Your task — Return every line of the data exactly as it appears.
##### Data
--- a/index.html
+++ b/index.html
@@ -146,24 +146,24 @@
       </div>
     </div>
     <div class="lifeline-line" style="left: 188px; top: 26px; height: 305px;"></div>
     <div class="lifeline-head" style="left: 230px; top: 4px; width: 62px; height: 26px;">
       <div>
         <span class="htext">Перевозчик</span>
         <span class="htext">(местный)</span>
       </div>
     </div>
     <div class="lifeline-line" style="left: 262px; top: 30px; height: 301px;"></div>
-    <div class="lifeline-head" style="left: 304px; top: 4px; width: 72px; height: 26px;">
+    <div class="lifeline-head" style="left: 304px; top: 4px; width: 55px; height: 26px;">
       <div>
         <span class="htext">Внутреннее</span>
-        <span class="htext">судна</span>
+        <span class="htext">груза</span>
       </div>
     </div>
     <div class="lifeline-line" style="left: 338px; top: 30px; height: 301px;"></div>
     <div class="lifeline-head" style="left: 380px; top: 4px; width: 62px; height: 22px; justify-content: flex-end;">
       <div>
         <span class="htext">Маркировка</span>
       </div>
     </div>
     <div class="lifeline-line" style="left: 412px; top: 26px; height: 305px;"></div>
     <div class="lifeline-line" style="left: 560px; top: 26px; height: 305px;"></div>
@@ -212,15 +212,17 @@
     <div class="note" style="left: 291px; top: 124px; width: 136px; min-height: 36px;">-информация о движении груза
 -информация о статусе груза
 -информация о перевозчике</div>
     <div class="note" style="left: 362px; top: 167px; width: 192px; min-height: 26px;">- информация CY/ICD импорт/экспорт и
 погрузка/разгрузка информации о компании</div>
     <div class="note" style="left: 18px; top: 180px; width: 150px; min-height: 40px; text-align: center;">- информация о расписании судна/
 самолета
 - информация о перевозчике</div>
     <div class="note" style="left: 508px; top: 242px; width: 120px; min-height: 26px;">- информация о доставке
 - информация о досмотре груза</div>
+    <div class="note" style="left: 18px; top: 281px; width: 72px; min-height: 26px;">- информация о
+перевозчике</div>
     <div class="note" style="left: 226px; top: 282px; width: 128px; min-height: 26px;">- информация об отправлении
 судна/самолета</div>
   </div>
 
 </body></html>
##########
Written response —
--- a/index.html
+++ b/index.html
@@ -146,24 +146,24 @@
       </div>
     </div>
     <div class="lifeline-line" style="left: 188px; top: 26px; height: 305px;"></div>
     <div class="lifeline-head" style="left: 230px; top: 4px; width: 62px; height: 26px;">
       <div>
         <span class="htext">Перевозчик</span>
         <span class="htext">(местный)</span>
       </div>
     </div>
     <div class="lifeline-line" style="left: 262px; top: 30px; height: 301px;"></div>
-    <div class="lifeline-head" style="left: 304px; top: 4px; width: 72px; height: 26px;">
+    <div class="lifeline-head" style="left: 304px; top: 4px; width: 55px; height: 26px;">
       <div>
         <span class="htext">Внутреннее</span>
-        <span class="htext">судна</span>
+        <span class="htext">груза</span>
       </div>
     </div>
     <div class="lifeline-line" style="left: 338px; top: 30px; height: 301px;"></div>
     <div class="lifeline-head" style="left: 380px; top: 4px; width: 62px; height: 22px; justify-content: flex-end;">
       <div>
         <span class="htext">Маркировка</span>
       </div>
     </div>
     <div class="lifeline-line" style="left: 412px; top: 26px; height: 305px;"></div>
     <div class="lifeline-line" style="left: 560px; top: 26px; height: 305px;"></div>
@@ -212,15 +212,17 @@
     <div class="note" style="left: 291px; top: 124px; width: 136px; min-height: 36px;">-информация о движении груза
 -информация о статусе груза
 -информация о перевозчике</div>
     <div class="note" style="left: 362px; top: 167px; width: 192px; min-height: 26px;">- информация CY/ICD импорт/экспорт и
 погрузка/разгрузка информации о компании</div>
     <div class="note" style="left: 18px; top: 180px; width: 150px; min-height: 40px; text-align: center;">- информация о расписании судна/
 самолета
 - информация о перевозчике</div>
     <div class="note" style="left: 508px; top: 242px; width: 120px; min-height: 26px;">- информация о доставке
 - информация о досмотре груза</div>
+    <div class="note" style="left: 18px; top: 281px; width: 72px; min-height: 26px;">- информация о
+перевозчике</div>
     <div class="note" style="left: 226px; top: 282px; width: 128px; min-height: 26px;">- информация об отправлении
 судна/самолета</div>
   </div>
 
 </body></html>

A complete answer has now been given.